Why Balakot should be kept out of elections

It will be bizarre and disappointing if the election ahead is swung on the basis of events on the Pakistan front, especially the Balakot attack.

Not disappointing because a particular party will win or lose, because that is not my concern. It doesn’t really make that much of a difference to the grand scheme of things what party runs the Centre in India. It is true that there are a few things the current government has deliberately introduced that have harmed us that could have been avoided. But a foreigner looking at us from the outside would not notice that much has been done in the last five years that is in some way totally new. So that is not the subject here. 

So why do I say it would be bizarre and disappointing? 

Firstly, it would be encouraging a line of response that will not solve our problems. Pakistan has made investments over a period of 40 years in terror and jihadi groups. It will need a substantial and comprehensive response that must in the first instance recognise that Pakistan has a strategy. It may be a terrible strategy, which it is, and it is something that will damage Pakistan as much if not more than it does India, but it is still a strategy. And that strategy cannot be undone by a random swat every time there is an attack that inflames the media here.

 
 
Have a look at what people who were in the position to study and craft India’s response are saying. Shyam Saran, who served as chairman of the National Security Advisory Board and foreign secretary, says: “Has (Balakot) changed the strategic calculus of Pakistan? I don’t think so.” (The Hindu, March 6). He adds that “what is happening on India television these days is reprehensible.”

Writing in the Indian Express (‘There is no silver bullet solution to Pak-sponsored terror’, March 7), former high commissioner to Pakistan Sharat Sabharwal said that the strike was a tactic and not a strategy. Indeed, “the strike may end up demonstrating the limitations of using military power” to end terror. He said that the broad consensus on foreign policy that has long prevailed in India across governments is now “seriously frayed.”

At a media conclave on March 2, former National Security Advisor Shiv Shankar Menon said that “unless we have clarity on what we want to do, we can’t decide the options and not much will change.” He said India should focus on engaging more with Pakistan’s politicians, civil society and business community, which it was not doing. 

There is nobody of significance who has said or written since Balakot that it constitutes part of a well-thought-out strategy or that it will be reflected in continuity. It is dangerous ad-hocism. If it brings electoral success, it will encourage further adventurism.

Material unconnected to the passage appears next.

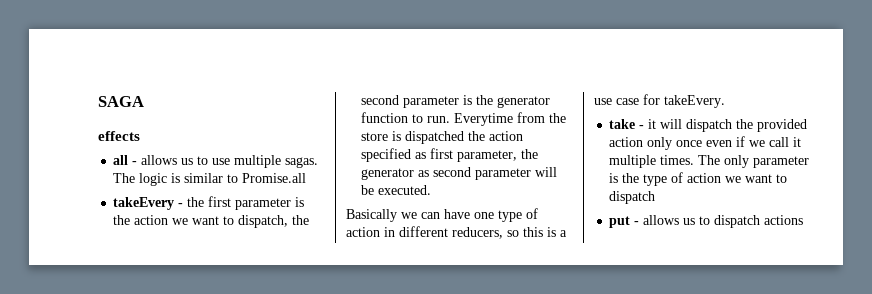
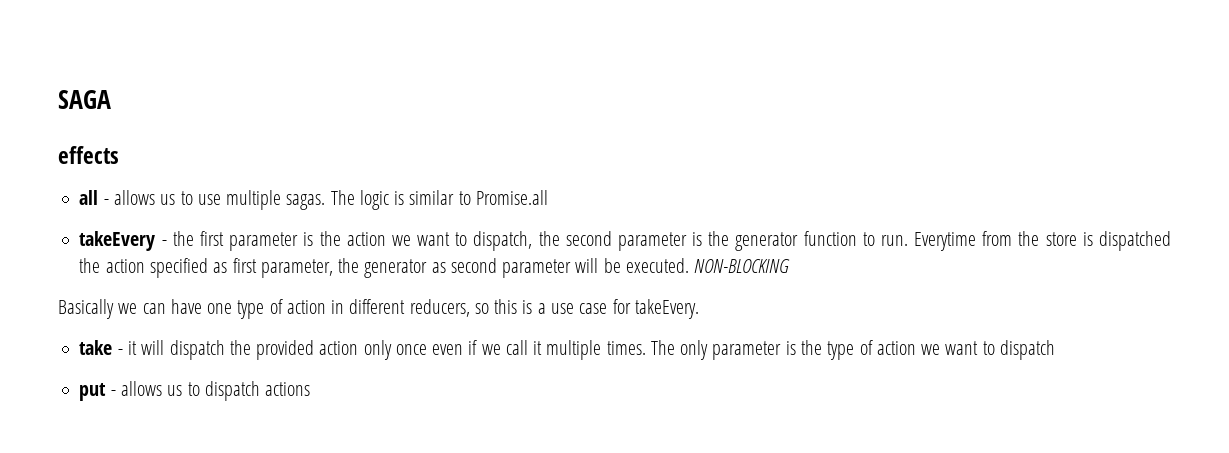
(432, 190) none -> [694,259,791,273] NON-BLOCKING

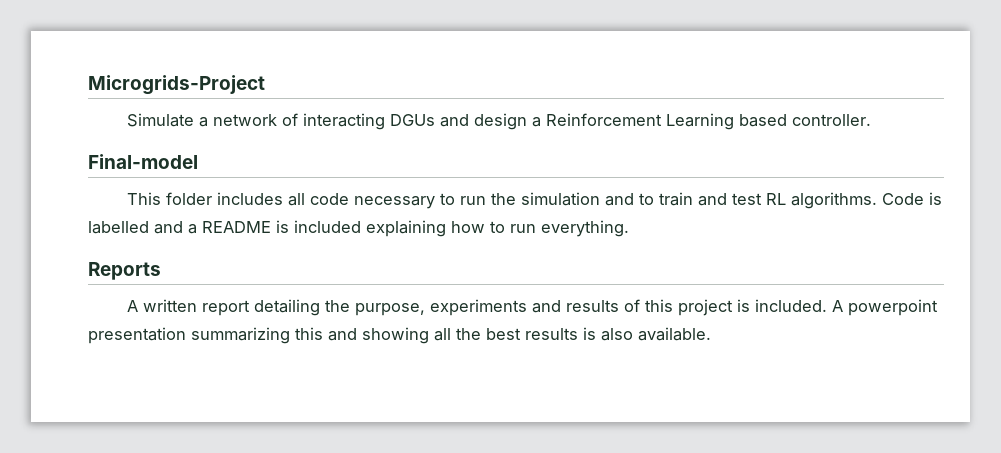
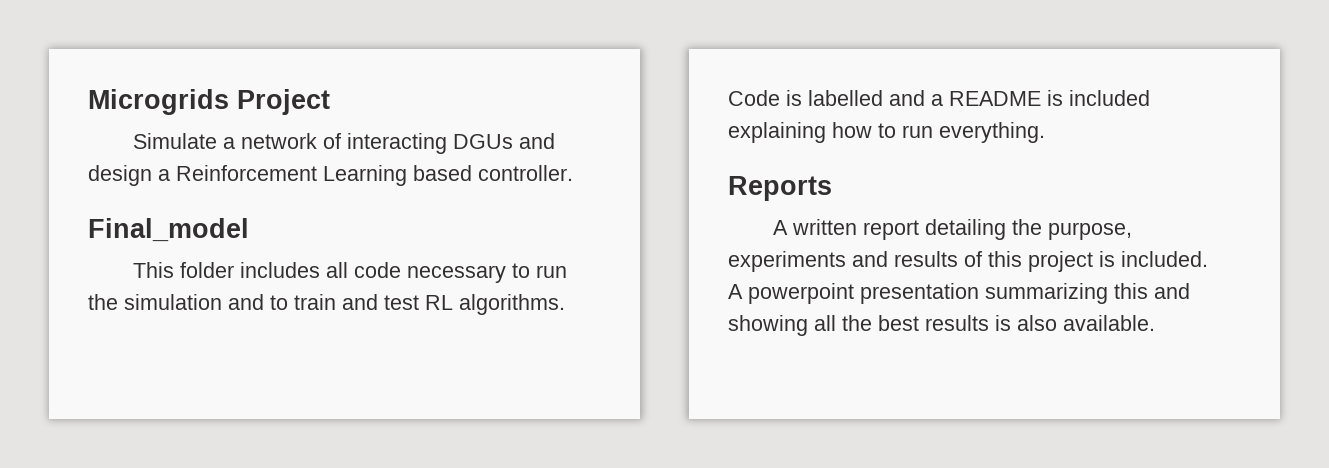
[88,75,265,95] Microgrids-Project -> [88,89,330,115] Microgrids Project
[88,154,198,169] Final-model -> [88,218,249,242] Final_model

Secondly, and just as important a reason why Balakot influencing or swinging the election will be disappointing is that it will validate the dreadful and damaging actions in the Kashmir Valley that this government has pursued. I say actions and not policy because there is no real policy. The Centre has decided democracy does not work there, and direct rule is better. The hard approach has been questioned often by the armed forces which have said that there is no military solution to separatism. We need to engage the people in Kashmir. This government has no wish to do so. 

The result has been bad for everyone including the military. Fatalities in Kashmir have risen every single year from 189 in 2014 to 451 last year. It is only March and the number is already 105 this year. Armed forces fatalities in Kashmir have gone from 47 in 2014 to 95 last year. Who is winning and what are we achieving? These questions are not being asked and will continue to be set aside if Balakot is seen as a silver bullet to terrorism in Kashmir.

The third and perhaps the most important reason is that such things will take away from issues of substance. I do not mean to say that terrorism is insignificant, it’s not, but it is not at all as big an issue of concern as Central governance on matters like health, education and the economy. 

There is scarcely a mention of these things as the government does a victory lap over Balakot. Health and education budgets have remained flat, adjusted for inflation, tending towards negative in the last five years. All told, we now spend around Rs 4 trillion on security, including the armed forces and the paramilitaries. 

This sum is not even discussed, leave alone questioned. We are not a democracy where things like health care are a priority (quite unlike other democracies like the United Kingdom or the United States, where state spending on health is possibly the most important political issue). I have not even spoken about things like the future of the Right to Information, Right to Food or MNREGA or any number of things which are under threat or being undone because of unrelenting focus on terrorism and the military.

The avoiding and ignoring of these in the election, all of which is deliberate unfortunately, will hurt us as a nation and as a people. If success in the election is attributed to the strike in Balakot, the conditions above will become further ossified, which will, as I said, be bizarre and disappointing.